» **What needs to be done**
Below are the records. Count the lines containing the string "assets", and reply with the number alone.

::: Source data

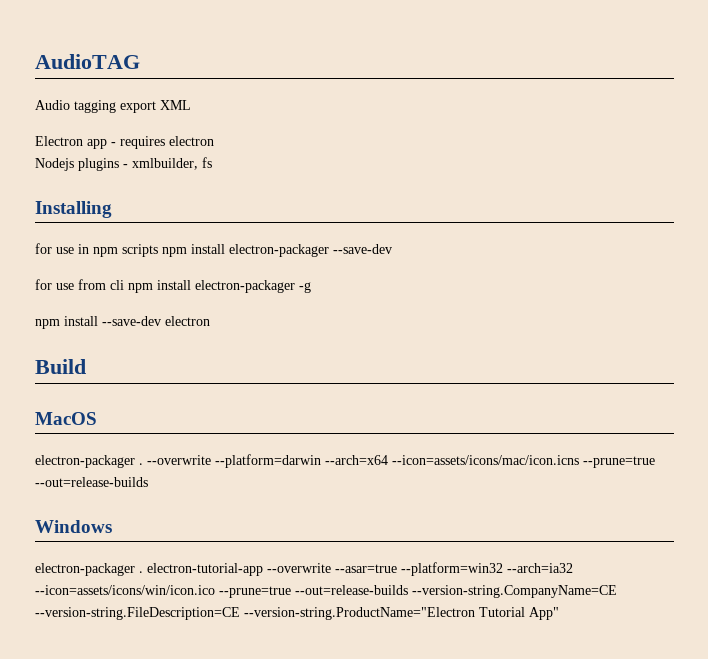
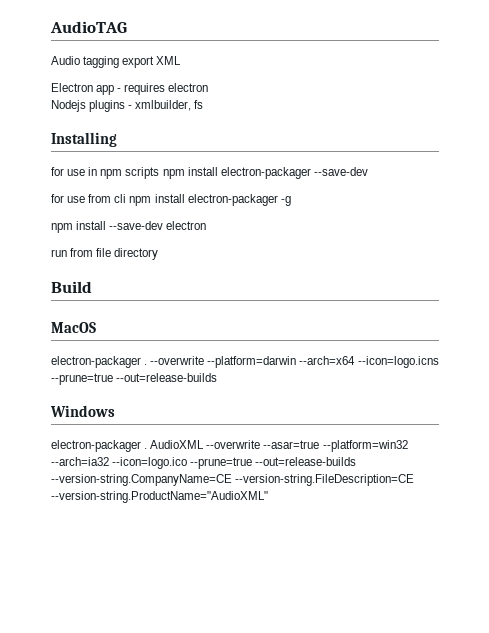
+ run from file directory
- --overwrite --platform=darwin --arch=x64 --icon=assets/icons/mac/icon.icns --prune=true --out=release-builds
+ --overwrite --platform=darwin --arch=x64 --icon=logo.icns --prune=true --out=release-builds
- electron-packager . electron-tutorial-app --overwrite --asar=true --platform=win32 --arch=ia32 --icon=assets/icons/win/icon.ico --prune=true --out=release-builds --version-string.CompanyName=CE --version-string.FileDescription=CE --version-string.ProductName="Electron Tutorial App"
+ electron-packager . AudioXML --overwrite --asar=true --platform=win32 --arch=ia32 --icon=logo.ico --prune=true --out=release-builds --version-string.CompanyName=CE --version-string.FileDescription=CE --version-string.ProductName="AudioXML"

::::::

» **Finished exercise**
2